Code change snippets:
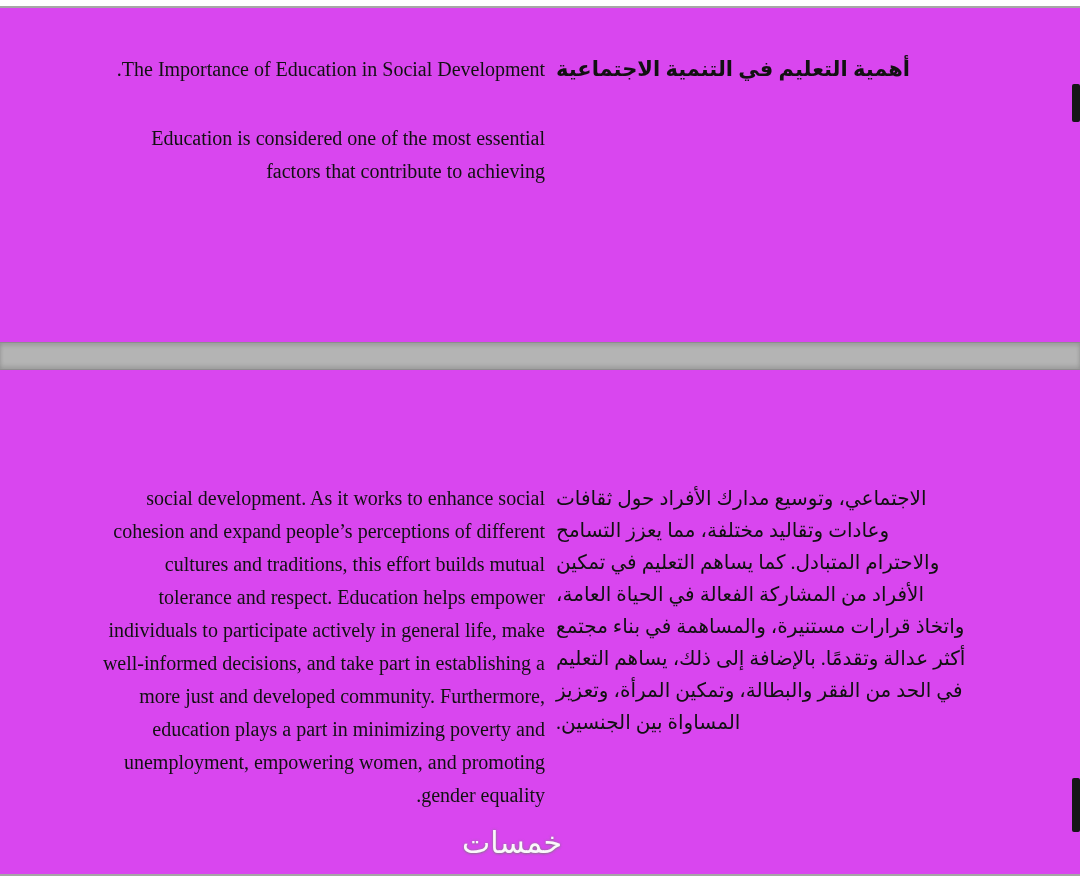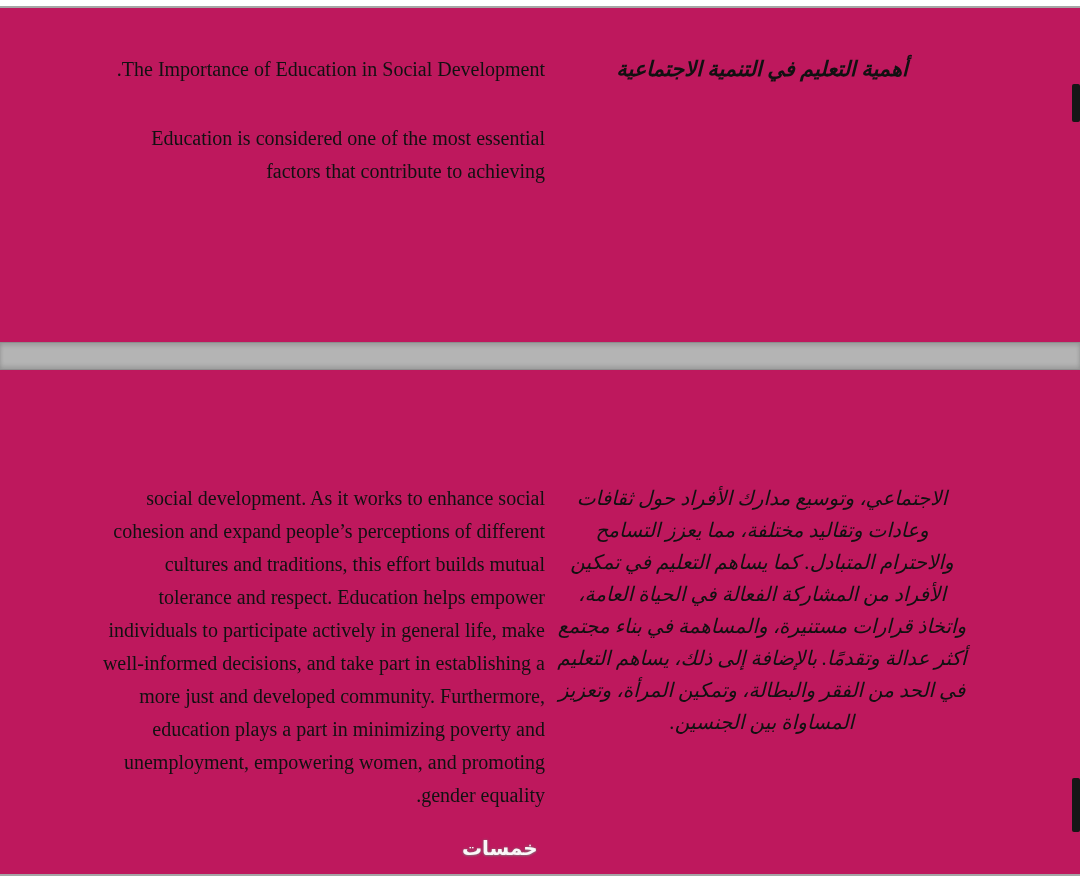--- a/index.html
+++ b/index.html
@@ -19,7 +19,7 @@
   .edge-strip.bottom { height: 7px; border-top: 2px solid #a6a6a6; }
   .page {
     position: relative;
-    background: #be185d;
+    background: #d946ef;
     width: 100%;
   }
   .page-1 { height: 334px; }

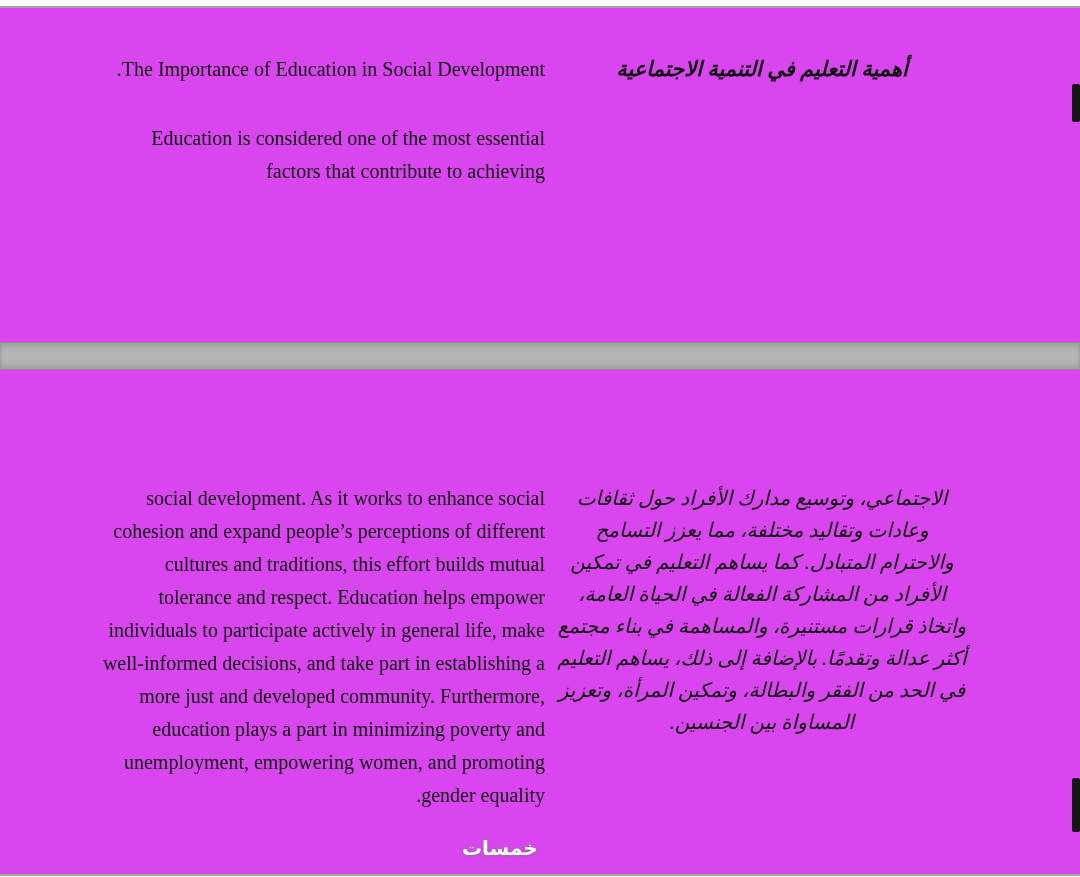--- a/index.html
+++ b/index.html
@@ -50,10 +50,9 @@
   .col-ar {
     width: 412px;
     direction: rtl;
-    text-align: center;
+    text-align: left;
     font-size: 20px;
     line-height: 32px;
-    font-style: italic;
   }
   .col-en .doc-title {
     font-size: 20px;

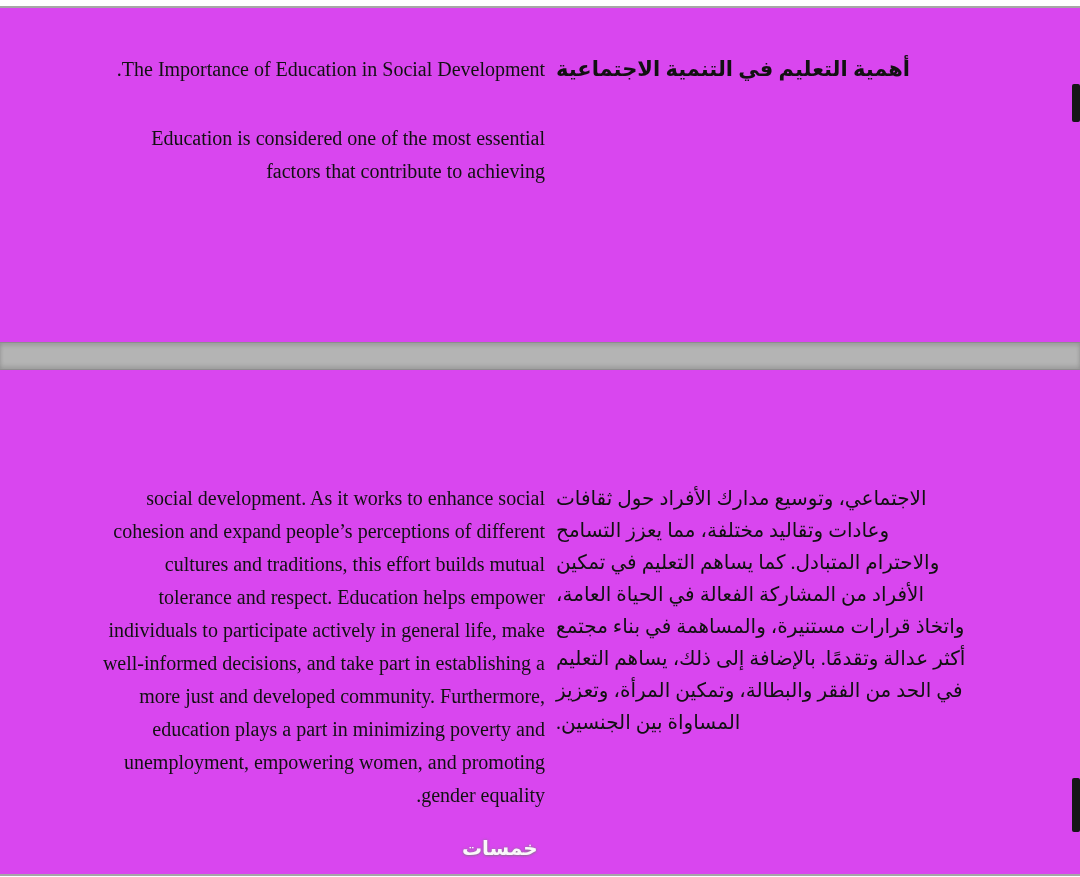--- a/index.html
+++ b/index.html
@@ -70,8 +70,8 @@
     position: absolute;
     left: 462px;
     bottom: 14px;
-    font-size: 20px;
-    font-weight: bold;
+    font-size: 30px;
+    font-weight: normal;
     font-family: "DejaVu Sans", "Liberation Sans", sans-serif;
     color: rgba(255,255,255,0.95);
     text-shadow: 0 0 3px rgba(130,130,130,0.8), 0 1px 2px rgba(120,120,120,0.6);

» **To do**
The answer must be every line from the records above that contains the word "font", copied in full.

» **Response below**
     font-size: 20px;
-    font-style: italic;
     font-size: 20px;
-    font-size: 20px;
-    font-weight: bold;
+    font-size: 30px;
+    font-weight: normal;
     font-family: "DejaVu Sans", "Liberation Sans", sans-serif;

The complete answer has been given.